§ ACTION ITEM:
Leave the pictures aside and give back every entry below word for word.

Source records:
=-=-=
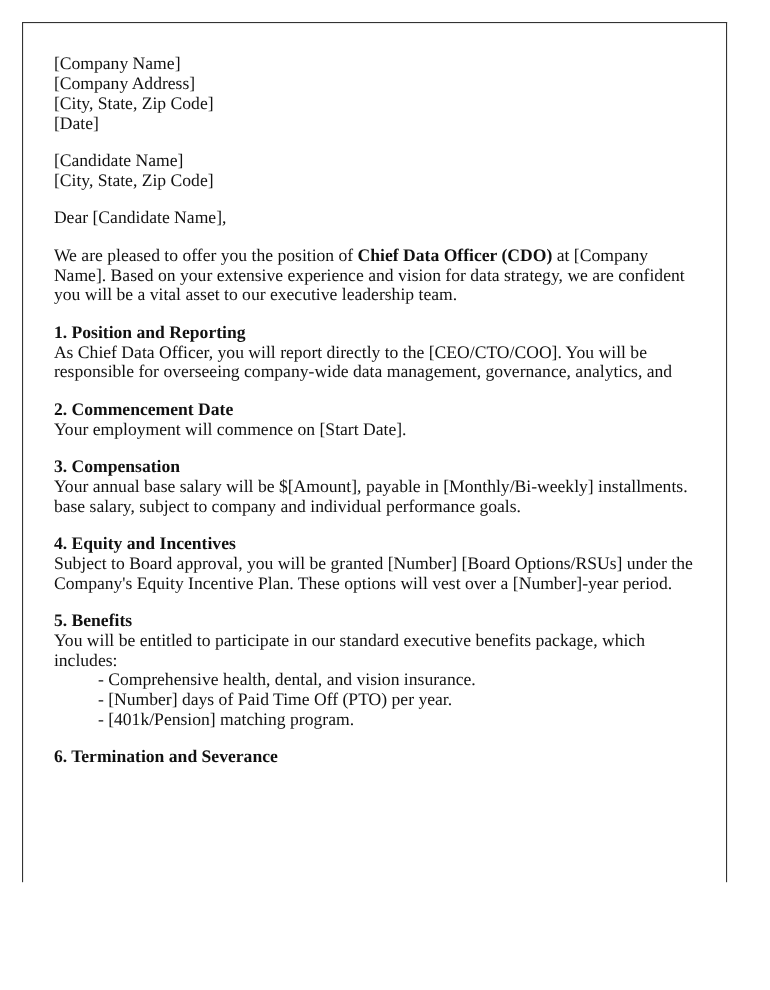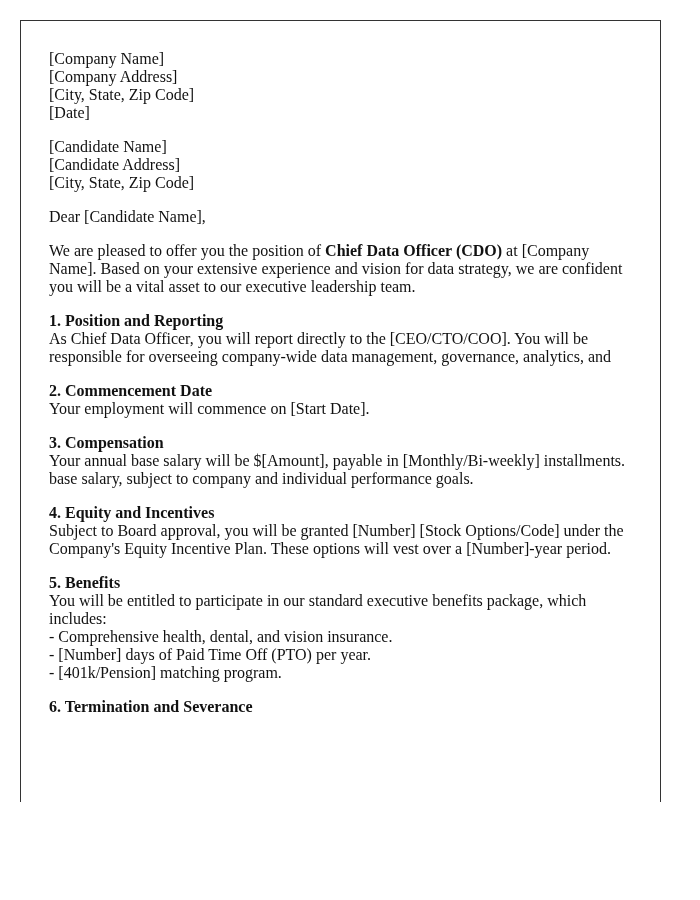--- a/index.html
+++ b/index.html
@@ -71,7 +71,6 @@
 
     <div class="block">
       <span class="line">[Candidate Name]</span>
-      <span class="line">[Candidate Address]</span>
       <span class="line">[City, State, Zip Code]</span>
     </div>
 

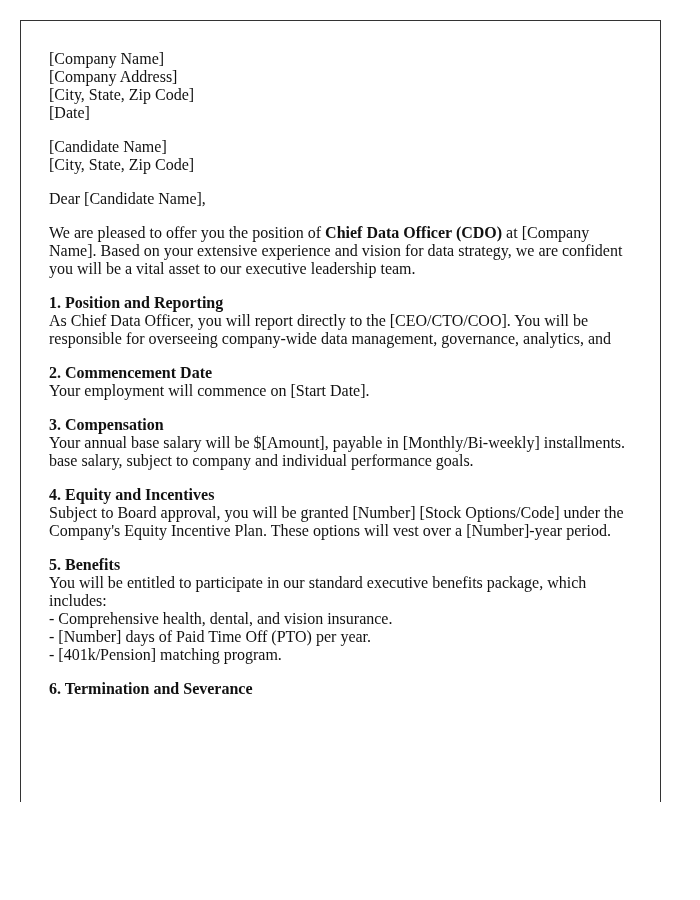--- a/index.html
+++ b/index.html
@@ -102,7 +102,7 @@
 
     <div class="para">
       <span class="section-heading">4. Equity and Incentives</span>
-      <span class="line">Subject to Board approval, you will be granted [Number] [Stock Options/Code] under the</span>
+      <span class="line">Subject to Board approval, you will be granted [Number] [Board Options/RSUs] under the</span>
       <span class="line">Company's Equity Incentive Plan. These options will vest over a [Number]-year period.</span>
     </div>
 

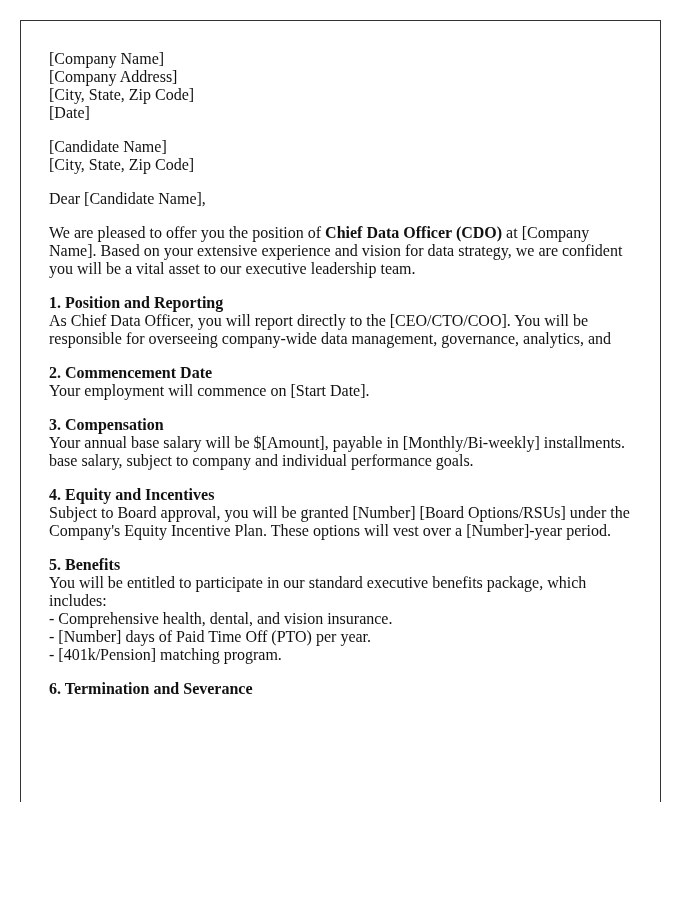--- a/index.html
+++ b/index.html
@@ -54,6 +54,7 @@
     }
     .bullet {
       display: block;
+      margin-left: 40px;
     }
   </style>
 </head>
=-=-=
§ RESPONSE AREA:
--- a/index.html
+++ b/index.html
@@ -71,7 +71,6 @@
 
     <div class="block">
       <span class="line">[Candidate Name]</span>
-      <span class="line">[Candidate Address]</span>
       <span class="line">[City, State, Zip Code]</span>
     </div>
 

--- a/index.html
+++ b/index.html
@@ -102,7 +102,7 @@
 
     <div class="para">
       <span class="section-heading">4. Equity and Incentives</span>
-      <span class="line">Subject to Board approval, you will be granted [Number] [Stock Options/Code] under the</span>
+      <span class="line">Subject to Board approval, you will be granted [Number] [Board Options/RSUs] under the</span>
       <span class="line">Company's Equity Incentive Plan. These options will vest over a [Number]-year period.</span>
     </div>
 

--- a/index.html
+++ b/index.html
@@ -54,6 +54,7 @@
     }
     .bullet {
       display: block;
+      margin-left: 40px;
     }
   </style>
 </head>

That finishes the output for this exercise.